There is one other thing that Park has that Fincher doesn’t — the acting of Choi Min-Sik (Failan, Shiri). There are strong performances from all of the primary cast — Yu Ji-Tae (Ditto, Attack The Gas Station!) actually makes Daesu’s haughty captor a tragic figure at times, and Kang Hye-Jeong (Nabi) is appropriately fragile as Mido, the young woman inexplicably drawn to Daesu — but this is first and foremost Choi’s movie (for which he won top acting honors at Cannes 2004).
His performance is simultaneously riveting and revolting. Not just in the things that he does (such as devouring a live octopus), but in the whole persona he projects. It’s almost frightening to think of what he might have tapped into to get into character, but when Daesu is released from prison, you are convinced you’re looking at a beast dressed up in a black suit and sunglasses.
When he first appears as “Monster,” there’s an intensity in his character that could make a whole squadron of Green Berets wet themselves. However, Daesu transforms before our eyes as the movie progresses, becoming at times heroic and pathetic, pitiful and repulsive. I was truly struck by Min-Sik’s incredible performance in one of the final scenes, when Daesu finally realizes what’s been going on and is reduced to grovelling at his captor’s feet — it’s one of the most gutwrenching scenes I’ve watched all year. In all honesty, I can only think of one or two Hollywood actors who would dare push themselves to those limits, who would even be able to imagine conjuring up that sort of intensity.
However, OldBoy isn’t perfect. Park frontloads the movie quite a bit, such that when all is said and revealed, the final twists seem a bit underwhelming (though executed quite nicely). But even having said that, you probably won’t see a more intense film this year (if you own an all-region player, that is). Much has been made of the film’s bleakness (though I personally found it far more engaging than Sympathy For Mr. Vengeance), and some have even called the film sadistic, saying that Park merely seems to want to inflict as much misery and revulsion on the audience as possible.
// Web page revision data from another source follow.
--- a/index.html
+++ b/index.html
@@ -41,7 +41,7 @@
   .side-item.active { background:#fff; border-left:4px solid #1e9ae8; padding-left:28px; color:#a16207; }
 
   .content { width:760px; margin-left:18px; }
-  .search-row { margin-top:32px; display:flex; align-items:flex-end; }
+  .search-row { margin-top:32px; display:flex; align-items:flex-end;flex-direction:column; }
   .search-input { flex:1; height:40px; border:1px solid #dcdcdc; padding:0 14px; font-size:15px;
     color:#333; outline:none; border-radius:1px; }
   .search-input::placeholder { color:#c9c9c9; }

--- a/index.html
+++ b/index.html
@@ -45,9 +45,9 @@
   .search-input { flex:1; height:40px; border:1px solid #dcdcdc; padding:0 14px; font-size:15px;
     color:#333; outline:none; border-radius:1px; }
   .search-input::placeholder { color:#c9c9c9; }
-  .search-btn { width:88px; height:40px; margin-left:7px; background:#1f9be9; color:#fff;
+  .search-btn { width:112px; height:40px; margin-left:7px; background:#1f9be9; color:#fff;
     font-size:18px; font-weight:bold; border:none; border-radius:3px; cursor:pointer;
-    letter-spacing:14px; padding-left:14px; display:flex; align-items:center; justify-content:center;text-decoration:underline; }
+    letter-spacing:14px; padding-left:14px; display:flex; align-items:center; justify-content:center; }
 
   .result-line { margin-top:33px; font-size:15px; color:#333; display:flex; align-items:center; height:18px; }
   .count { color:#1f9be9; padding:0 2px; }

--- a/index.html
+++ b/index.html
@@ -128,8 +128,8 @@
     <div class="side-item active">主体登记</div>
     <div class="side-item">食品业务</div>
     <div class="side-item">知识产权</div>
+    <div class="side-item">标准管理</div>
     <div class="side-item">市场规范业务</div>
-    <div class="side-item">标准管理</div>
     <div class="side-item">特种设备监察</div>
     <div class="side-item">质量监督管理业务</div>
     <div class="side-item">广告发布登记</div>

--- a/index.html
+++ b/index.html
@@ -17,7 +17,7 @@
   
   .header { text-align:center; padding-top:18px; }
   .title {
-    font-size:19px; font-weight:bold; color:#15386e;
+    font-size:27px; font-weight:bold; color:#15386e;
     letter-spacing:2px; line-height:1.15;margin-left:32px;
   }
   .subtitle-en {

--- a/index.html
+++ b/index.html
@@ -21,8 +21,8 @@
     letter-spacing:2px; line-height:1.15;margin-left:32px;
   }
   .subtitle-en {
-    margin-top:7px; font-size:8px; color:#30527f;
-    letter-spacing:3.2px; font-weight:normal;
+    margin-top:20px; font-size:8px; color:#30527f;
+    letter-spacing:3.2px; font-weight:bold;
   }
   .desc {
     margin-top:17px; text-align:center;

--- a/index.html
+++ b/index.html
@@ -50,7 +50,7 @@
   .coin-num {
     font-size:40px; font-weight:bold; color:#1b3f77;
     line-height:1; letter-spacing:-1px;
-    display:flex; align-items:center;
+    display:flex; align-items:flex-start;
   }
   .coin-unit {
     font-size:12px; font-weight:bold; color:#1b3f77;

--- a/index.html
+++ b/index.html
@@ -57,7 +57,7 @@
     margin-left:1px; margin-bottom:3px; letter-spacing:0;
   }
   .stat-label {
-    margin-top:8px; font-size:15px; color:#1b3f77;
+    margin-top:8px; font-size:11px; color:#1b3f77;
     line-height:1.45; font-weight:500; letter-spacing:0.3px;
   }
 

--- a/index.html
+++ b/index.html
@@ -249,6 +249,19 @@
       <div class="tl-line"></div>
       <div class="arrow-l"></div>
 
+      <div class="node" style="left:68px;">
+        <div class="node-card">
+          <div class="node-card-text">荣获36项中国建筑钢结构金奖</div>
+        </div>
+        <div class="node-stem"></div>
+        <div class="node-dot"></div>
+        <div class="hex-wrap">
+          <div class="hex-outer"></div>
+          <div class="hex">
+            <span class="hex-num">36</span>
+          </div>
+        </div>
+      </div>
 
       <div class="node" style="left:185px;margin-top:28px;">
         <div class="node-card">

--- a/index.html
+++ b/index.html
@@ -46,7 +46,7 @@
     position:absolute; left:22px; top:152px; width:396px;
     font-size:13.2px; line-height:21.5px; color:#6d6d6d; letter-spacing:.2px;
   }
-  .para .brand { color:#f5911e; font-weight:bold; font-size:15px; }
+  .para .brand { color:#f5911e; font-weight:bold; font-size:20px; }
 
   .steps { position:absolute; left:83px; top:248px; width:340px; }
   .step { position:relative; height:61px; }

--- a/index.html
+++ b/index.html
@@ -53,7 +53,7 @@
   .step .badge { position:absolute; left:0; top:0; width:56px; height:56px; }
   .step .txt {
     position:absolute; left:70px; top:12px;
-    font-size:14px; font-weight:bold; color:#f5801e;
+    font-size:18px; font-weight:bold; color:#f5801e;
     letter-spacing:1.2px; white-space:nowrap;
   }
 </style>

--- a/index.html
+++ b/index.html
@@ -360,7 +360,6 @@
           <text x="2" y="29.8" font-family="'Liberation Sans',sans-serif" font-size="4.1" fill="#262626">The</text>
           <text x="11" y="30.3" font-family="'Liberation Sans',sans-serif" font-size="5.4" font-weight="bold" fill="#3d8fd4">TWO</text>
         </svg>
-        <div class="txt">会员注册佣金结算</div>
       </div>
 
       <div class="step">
But as I look back on the film, I find myself thinking how easily this movie’s story could’ve come from a Shakespeare play, or even (at the risk of sounding sacreligious) the Bible. There’s something rather Old Testament‑y about this story to me, with its portrayal of vengeance, depravity, and forgiveness (or what happens when forgiveness is absent). However, I think that what might get stuck in most people’s craw is how Park refuses to condemn or condone his characters.
Even the movie’s antagonist is given a moment of tragedy, without being sappy or writing off the horrible things he’s done. And Daesu is never portrayed in a blameless light, despite being the film’s “hero.” Whenever Daesu gets a chance to lash out at his captors, it isn’t with an adrenaline rush but rather a sad sigh that things seemed almost fated to turn out this way. Early in the movie, Daesu wonders if he’ll ever be able to leave the “Monster” behind. But by the movie’s end, Daesu has lost a part of himself, literally and figuratively.
In the end, I’d be tempted to go so far as to say that Park actually, truly cares about his characters, even the worst of them, and in doing so, reveals that they may not be as far removed from us “real” people as we’d like to think. We all have beasts lying just below our skin, just waiting to go on a “roaring rampage of revenge” of our own, for something to set us off. True, we might not take on a whole gang with nothing more than a hammer, but we do have our limits — and when pushed past them, something will snap and we’ll all become monsters in our own right.